Tuesday, November 25, 2008

5 Types of Coaches That Can Help Your Job Search

5 kinds of coaching professionals.


Bookmark this list as a quick reference.


Life Coach :-


Life Coaches are a recent addition to the coaching scene and are a catch-all for miscellaneous aspects of one’s life. Most life coaches focus on spirituality and aspects of life not directly related to landing a job. Many ads can be seen on the Internet for options on how to be come a Life Coach, and they seem to attract a lot of people who are casting about for a new profession and have no specific training.


Executive Coach :-


Executive Coaching is a type of ongoing coaching to perfect executive talents and leadership skills or overcome bad habits and solve a problem. Quite often, the employer encourages and pays for this service for key individuals. I have an executive coaching client who just needs a sounding board with whom to vet his management thoughts. He has avoided a crisis or two by speaking to someone not associated with the problem or company. Again, credentials vary and can be “earned” on-line.
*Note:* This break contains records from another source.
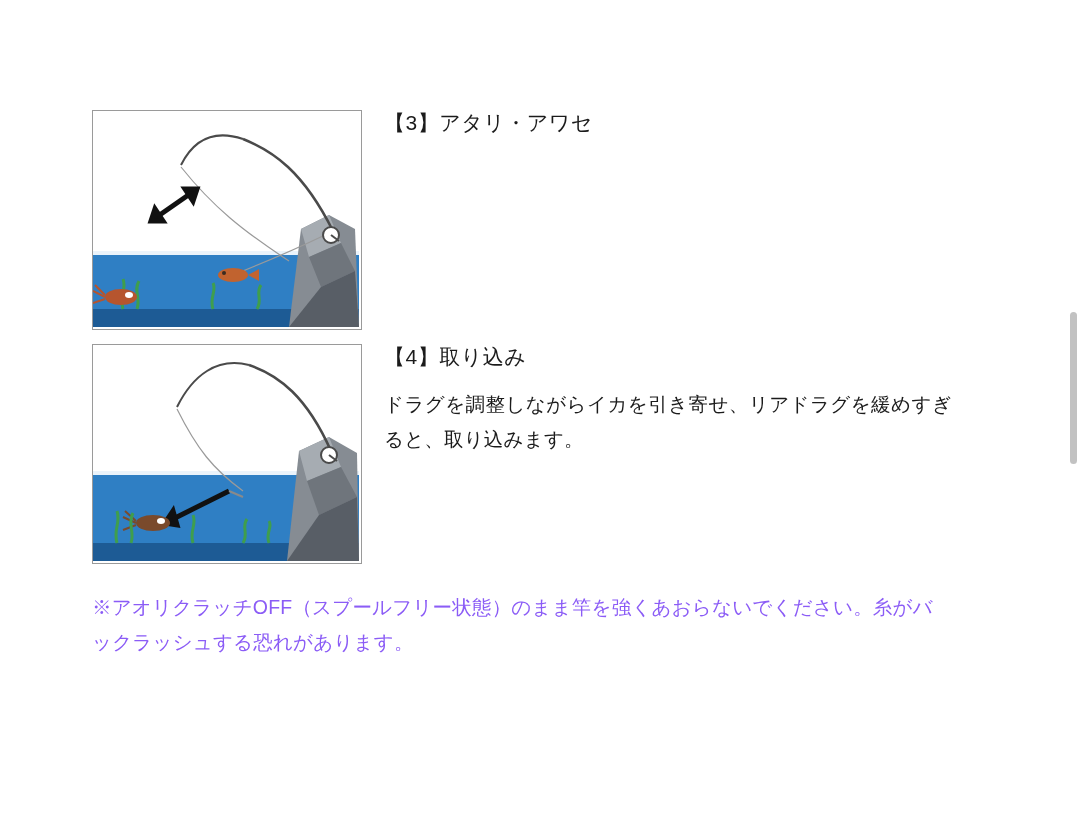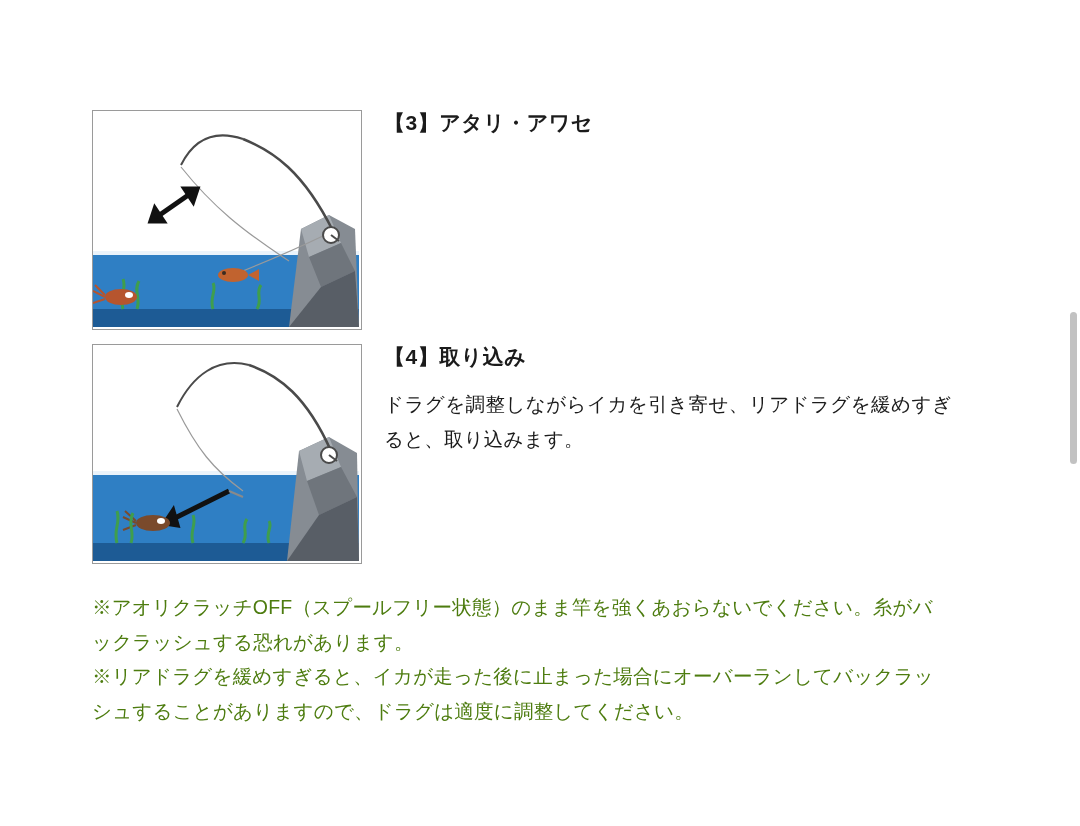--- a/index.html
+++ b/index.html
@@ -72,7 +72,7 @@
   h2.heading {
     margin: 0 0 18px 0;
     font-size: 21px;
-    font-weight: bold;
+    font-weight: normal;
     color: #1b1b1b;
     letter-spacing: 0.5px;
     line-height: 1.2;

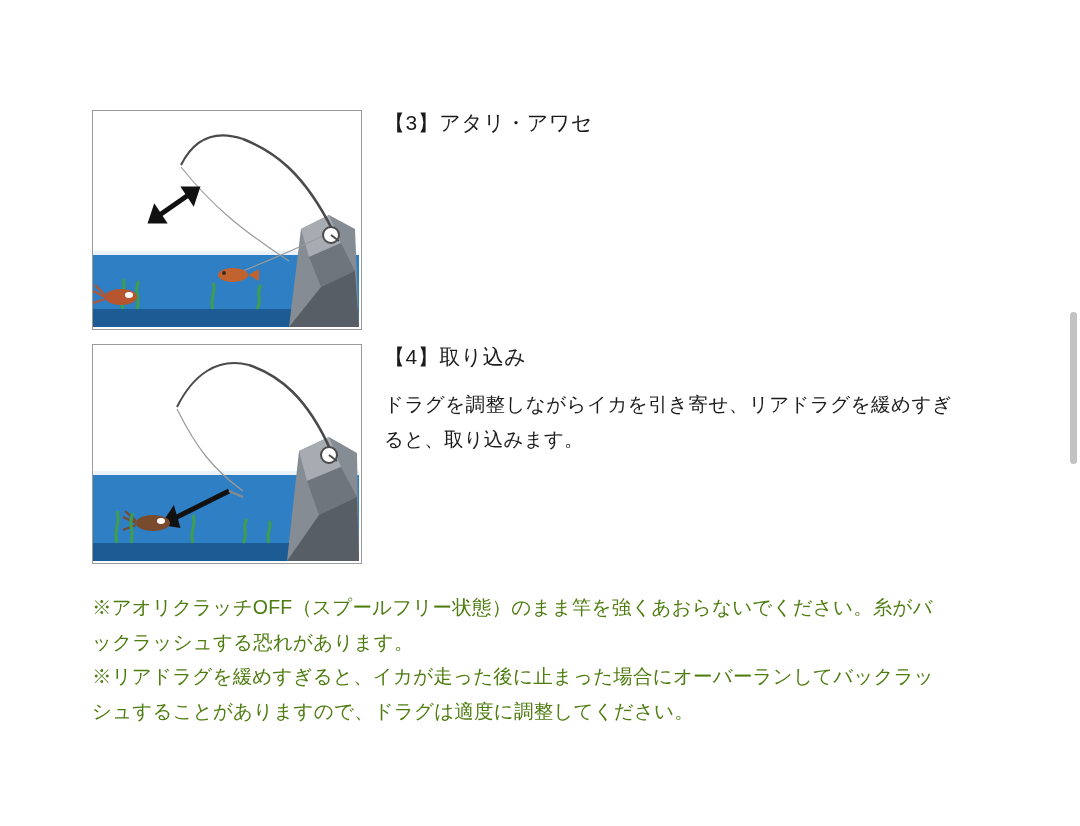--- a/index.html
+++ b/index.html
@@ -90,7 +90,7 @@
     margin-top: 26px;
     font-size: 19.5px;
     line-height: 1.78;
-    color: #4d7c0f;
+    color: #8b5cf6;
     letter-spacing: 0.2px;
   }
   .notes p { margin: 0; }

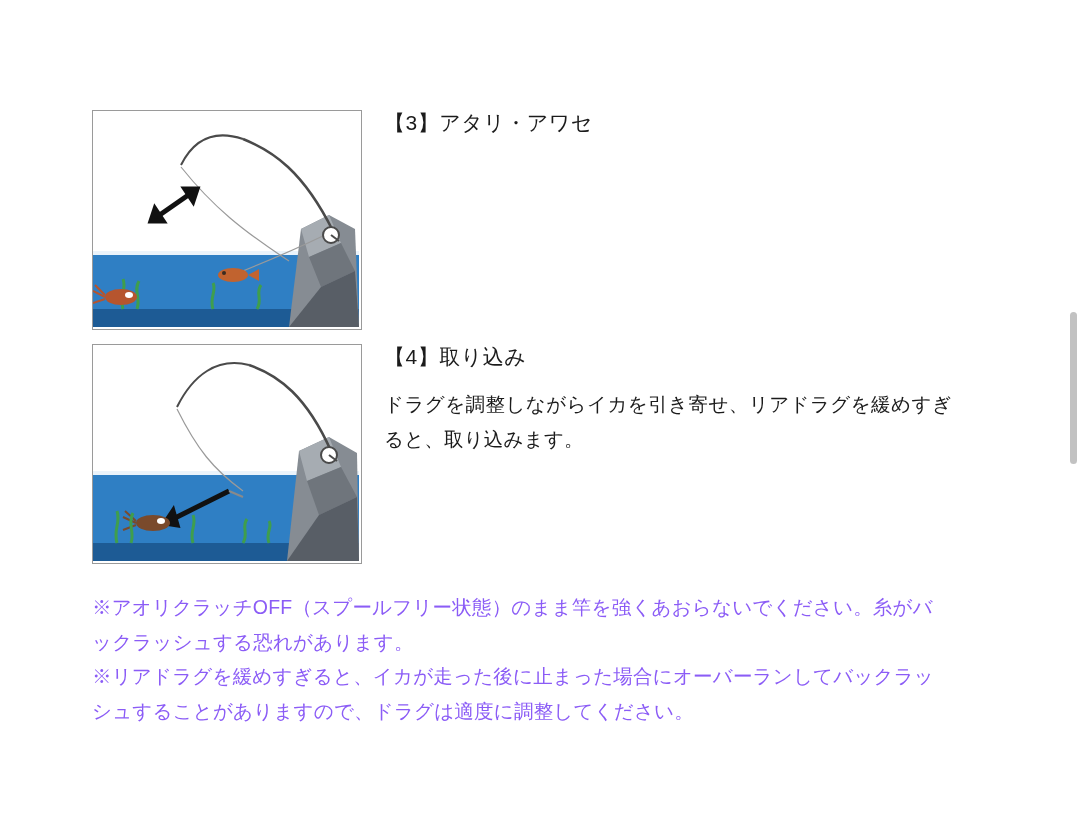--- a/index.html
+++ b/index.html
@@ -204,7 +204,6 @@
 
     <div class="notes">
       <p>※アオリクラッチOFF（スプールフリー状態）のまま竿を強くあおらないでください。糸がバックラッシュする恐れがあります。</p>
-      <p>※リアドラグを緩めすぎると、イカが走った後に止まった場合にオーバーランしてバックラッシュすることがありますので、ドラグは適度に調整してください。</p>
     </div>
 
   </div>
Many people like to have someone watching their back, others have challenges they are trying to overcome. A confidential relationship with an executive coach can make the difference between just slogging away at a job and enjoying your career.


Career Coach :-


Career Coaches - or Life Career Coaches - help you build or repair your career. This title is often used to include “job search coach” but does not guarantee special expertise in that task. Be warned again, anyone can call themselves a career coach. It is incumbent on you to vet career coaches very carefully. If they are graduates of an online career coaching program, run away. “Even many legitimate career coaches impart advice from a theoretical perspective, since they have little or no field experience in the areas where they’re presuming to counsel you,” says John McKee, himself an executive coach with 30 years’ experience.


Job Search Coach :-


A Job Search Coach works with you to master all the resources needed to get a promotion or new job. Highly targeted and mutually agreed upon goals are clear at the outset and a road map to succeed includes improving life skills such as listening, interviewing and writing an effective document. Look for a coach who has been an executive, does more than rewrite your resume and who understands your market niche.


A Job Search Coach is different from a Career Coach in that the emphasis is on the tools to land a job, not the guidance to select a career.


Psychologist :-


Although not a coach per se, a licensed professional psychologist can run tests to help you determine where you might succeed, or help you overcome behavioral impediments to your career. Psychometric or vocational tests are often administered by non-accredited practitioners as well so watch out- no matter what the battery of tests, it is the interpretation that makes the difference. Be careful of charlatans who push their favorite tests at great expense to the client, since it is often the case that the testing company pays them a commission.


Conclusion :-


The lines between coaches are often blurred because other than the psychologist there are no governing boards, licensing agents or industry standards. Anyone can call themselves a coach. It is up to the prospective coachees to determine their needs, vet the prospective coach and have clearly defined objectives and metrics for success. Even then, caveat emptor.